3

Suppose $\{f(\cdot,\theta) : \theta \in \mathbb{R}^p\}$ is a statistical model satisfying the conditions for Wilks' theorem, and that we have a hypothesis test of the form: $$H_0: \theta_p >0$$ $$H_1: \theta \in \mathbb{R}^p$$

Clearly, $H_0$ is a submodel of $H_1$ but it's dimension is not well defined. Does Wilks' theorem still apply and if so, how many degrees of freedom does the asymptotic $\chi^2$ distribution have?

If not, are there other asymptotic results that can be used instead?

qwerty
  • 33
  • 2

1 Answers1

2

Wilks' theorem basically says that any problem of this sort behaves asymptotically like a Gaussian location parameter, so let's look at a Gaussian location parameter for simplicity. Life is also simpler if you make the null $\theta_p\geq 0$ rather than $\theta_p>0$, so it's a closed subset (otherwise there may not be a constrained MLE under the null).

Start with $p=1$. We have $X\sim N(\mu,1)$ and we're testing the null $\mu>0$ vs the unrestricted alternative.
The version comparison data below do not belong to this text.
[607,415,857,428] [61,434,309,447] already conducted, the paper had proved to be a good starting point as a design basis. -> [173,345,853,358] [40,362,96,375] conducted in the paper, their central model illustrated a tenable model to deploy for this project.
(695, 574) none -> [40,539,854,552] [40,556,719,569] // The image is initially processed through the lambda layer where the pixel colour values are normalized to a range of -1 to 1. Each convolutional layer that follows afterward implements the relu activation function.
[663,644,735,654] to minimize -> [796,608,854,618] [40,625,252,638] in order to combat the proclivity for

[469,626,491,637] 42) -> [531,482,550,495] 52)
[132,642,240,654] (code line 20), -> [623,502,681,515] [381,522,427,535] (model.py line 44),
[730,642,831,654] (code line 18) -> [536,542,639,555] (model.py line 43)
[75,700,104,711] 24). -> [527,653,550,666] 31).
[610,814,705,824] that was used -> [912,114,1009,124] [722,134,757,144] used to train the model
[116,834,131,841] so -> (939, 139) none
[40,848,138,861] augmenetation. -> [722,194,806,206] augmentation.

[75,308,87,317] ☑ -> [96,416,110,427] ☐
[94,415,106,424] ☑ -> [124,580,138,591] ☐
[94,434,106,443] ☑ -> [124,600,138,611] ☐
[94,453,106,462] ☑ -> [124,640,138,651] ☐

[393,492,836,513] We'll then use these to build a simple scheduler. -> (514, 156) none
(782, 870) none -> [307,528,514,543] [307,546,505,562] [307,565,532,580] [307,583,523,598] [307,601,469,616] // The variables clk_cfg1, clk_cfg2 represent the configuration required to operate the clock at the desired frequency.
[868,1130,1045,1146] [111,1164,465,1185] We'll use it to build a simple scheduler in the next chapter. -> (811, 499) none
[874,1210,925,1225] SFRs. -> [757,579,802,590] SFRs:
The -2 log likelihood ratio (up to constants) is the residual sum of squares under the alternative ($D_A=\sum_{i=1}^n (X_i-\bar X)^2$) minus the same thing under the null ($D_0=\sum_{i=1}^n (X_i-\hat\mu)^2$, with $\hat\mu = \max (\bar X,0)$).

The distribution of $D_A-D_0$ under $\mu=0$ is $\chi^2_1$ if $\hat\mu<0$ and 0 (which you can think of as $\chi^2_0$) if $\hat\mu\geq 0$, so the overall distribution is $\frac{1}{2}\chi^2_1+\frac{1}{2}\chi^2_0$

With $p=2$ the same thing happens only more complicated. Each element of $\hat\mu$ is the corresponding element of $\bar X$ if that's positive, and otherwise is zero. Conditional on which quadrant $\bar X$ ends up in, the distribution of $D_A-D_0$ is $\chi_2$.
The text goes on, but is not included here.